The output should be the records themselves, given again exactly.

##### Data shown #####

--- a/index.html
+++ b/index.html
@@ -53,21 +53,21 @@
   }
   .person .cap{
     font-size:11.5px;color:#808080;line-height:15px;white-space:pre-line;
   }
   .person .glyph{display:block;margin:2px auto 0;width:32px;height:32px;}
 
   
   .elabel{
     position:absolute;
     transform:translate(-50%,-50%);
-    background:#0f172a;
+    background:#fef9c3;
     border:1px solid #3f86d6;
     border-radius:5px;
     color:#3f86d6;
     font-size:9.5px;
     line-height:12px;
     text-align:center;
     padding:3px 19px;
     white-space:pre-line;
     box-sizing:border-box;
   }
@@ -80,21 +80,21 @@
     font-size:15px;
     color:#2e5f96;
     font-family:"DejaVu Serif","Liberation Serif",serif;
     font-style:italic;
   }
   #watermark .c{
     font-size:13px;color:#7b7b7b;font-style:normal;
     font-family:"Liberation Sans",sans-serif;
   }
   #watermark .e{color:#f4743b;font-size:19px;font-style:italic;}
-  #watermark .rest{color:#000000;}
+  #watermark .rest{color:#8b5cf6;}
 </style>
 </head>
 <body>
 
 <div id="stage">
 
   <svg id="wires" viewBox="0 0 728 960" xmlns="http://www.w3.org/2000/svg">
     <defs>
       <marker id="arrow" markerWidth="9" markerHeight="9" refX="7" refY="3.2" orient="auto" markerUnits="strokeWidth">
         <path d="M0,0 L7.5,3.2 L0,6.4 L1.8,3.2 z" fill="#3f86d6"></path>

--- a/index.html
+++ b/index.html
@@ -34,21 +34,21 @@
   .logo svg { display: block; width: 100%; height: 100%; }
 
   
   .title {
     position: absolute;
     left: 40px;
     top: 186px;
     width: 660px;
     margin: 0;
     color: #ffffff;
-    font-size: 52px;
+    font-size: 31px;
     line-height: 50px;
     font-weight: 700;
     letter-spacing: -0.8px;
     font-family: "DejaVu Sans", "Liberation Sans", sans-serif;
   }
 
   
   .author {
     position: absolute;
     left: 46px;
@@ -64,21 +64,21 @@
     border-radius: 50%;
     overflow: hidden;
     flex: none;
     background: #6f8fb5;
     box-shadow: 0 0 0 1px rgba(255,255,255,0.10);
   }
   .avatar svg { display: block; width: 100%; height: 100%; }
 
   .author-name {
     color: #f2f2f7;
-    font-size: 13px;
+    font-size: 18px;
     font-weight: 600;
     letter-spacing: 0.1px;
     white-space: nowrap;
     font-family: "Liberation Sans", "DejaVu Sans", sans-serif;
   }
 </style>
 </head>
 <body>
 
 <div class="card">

#####

> **Answer for this exercise**:
--- a/index.html
+++ b/index.html
@@ -53,21 +53,21 @@
   }
   .person .cap{
     font-size:11.5px;color:#808080;line-height:15px;white-space:pre-line;
   }
   .person .glyph{display:block;margin:2px auto 0;width:32px;height:32px;}
 
   
   .elabel{
     position:absolute;
     transform:translate(-50%,-50%);
-    background:#0f172a;
+    background:#fef9c3;
     border:1px solid #3f86d6;
     border-radius:5px;
     color:#3f86d6;
     font-size:9.5px;
     line-height:12px;
     text-align:center;
     padding:3px 19px;
     white-space:pre-line;
     box-sizing:border-box;
   }
@@ -80,21 +80,21 @@
     font-size:15px;
     color:#2e5f96;
     font-family:"DejaVu Serif","Liberation Serif",serif;
     font-style:italic;
   }
   #watermark .c{
     font-size:13px;color:#7b7b7b;font-style:normal;
     font-family:"Liberation Sans",sans-serif;
   }
   #watermark .e{color:#f4743b;font-size:19px;font-style:italic;}
-  #watermark .rest{color:#000000;}
+  #watermark .rest{color:#8b5cf6;}
 </style>
 </head>
 <body>
 
 <div id="stage">
 
   <svg id="wires" viewBox="0 0 728 960" xmlns="http://www.w3.org/2000/svg">
     <defs>
       <marker id="arrow" markerWidth="9" markerHeight="9" refX="7" refY="3.2" orient="auto" markerUnits="strokeWidth">
         <path d="M0,0 L7.5,3.2 L0,6.4 L1.8,3.2 z" fill="#3f86d6"></path>

--- a/index.html
+++ b/index.html
@@ -34,21 +34,21 @@
   .logo svg { display: block; width: 100%; height: 100%; }
 
   
   .title {
     position: absolute;
     left: 40px;
     top: 186px;
     width: 660px;
     margin: 0;
     color: #ffffff;
-    font-size: 52px;
+    font-size: 31px;
     line-height: 50px;
     font-weight: 700;
     letter-spacing: -0.8px;
     font-family: "DejaVu Sans", "Liberation Sans", sans-serif;
   }
 
   
   .author {
     position: absolute;
     left: 46px;
@@ -64,21 +64,21 @@
     border-radius: 50%;
     overflow: hidden;
     flex: none;
     background: #6f8fb5;
     box-shadow: 0 0 0 1px rgba(255,255,255,0.10);
   }
   .avatar svg { display: block; width: 100%; height: 100%; }
 
   .author-name {
     color: #f2f2f7;
-    font-size: 13px;
+    font-size: 18px;
     font-weight: 600;
     letter-spacing: 0.1px;
     white-space: nowrap;
     font-family: "Liberation Sans", "DejaVu Sans", sans-serif;
   }
 </style>
 </head>
 <body>
 
 <div class="card">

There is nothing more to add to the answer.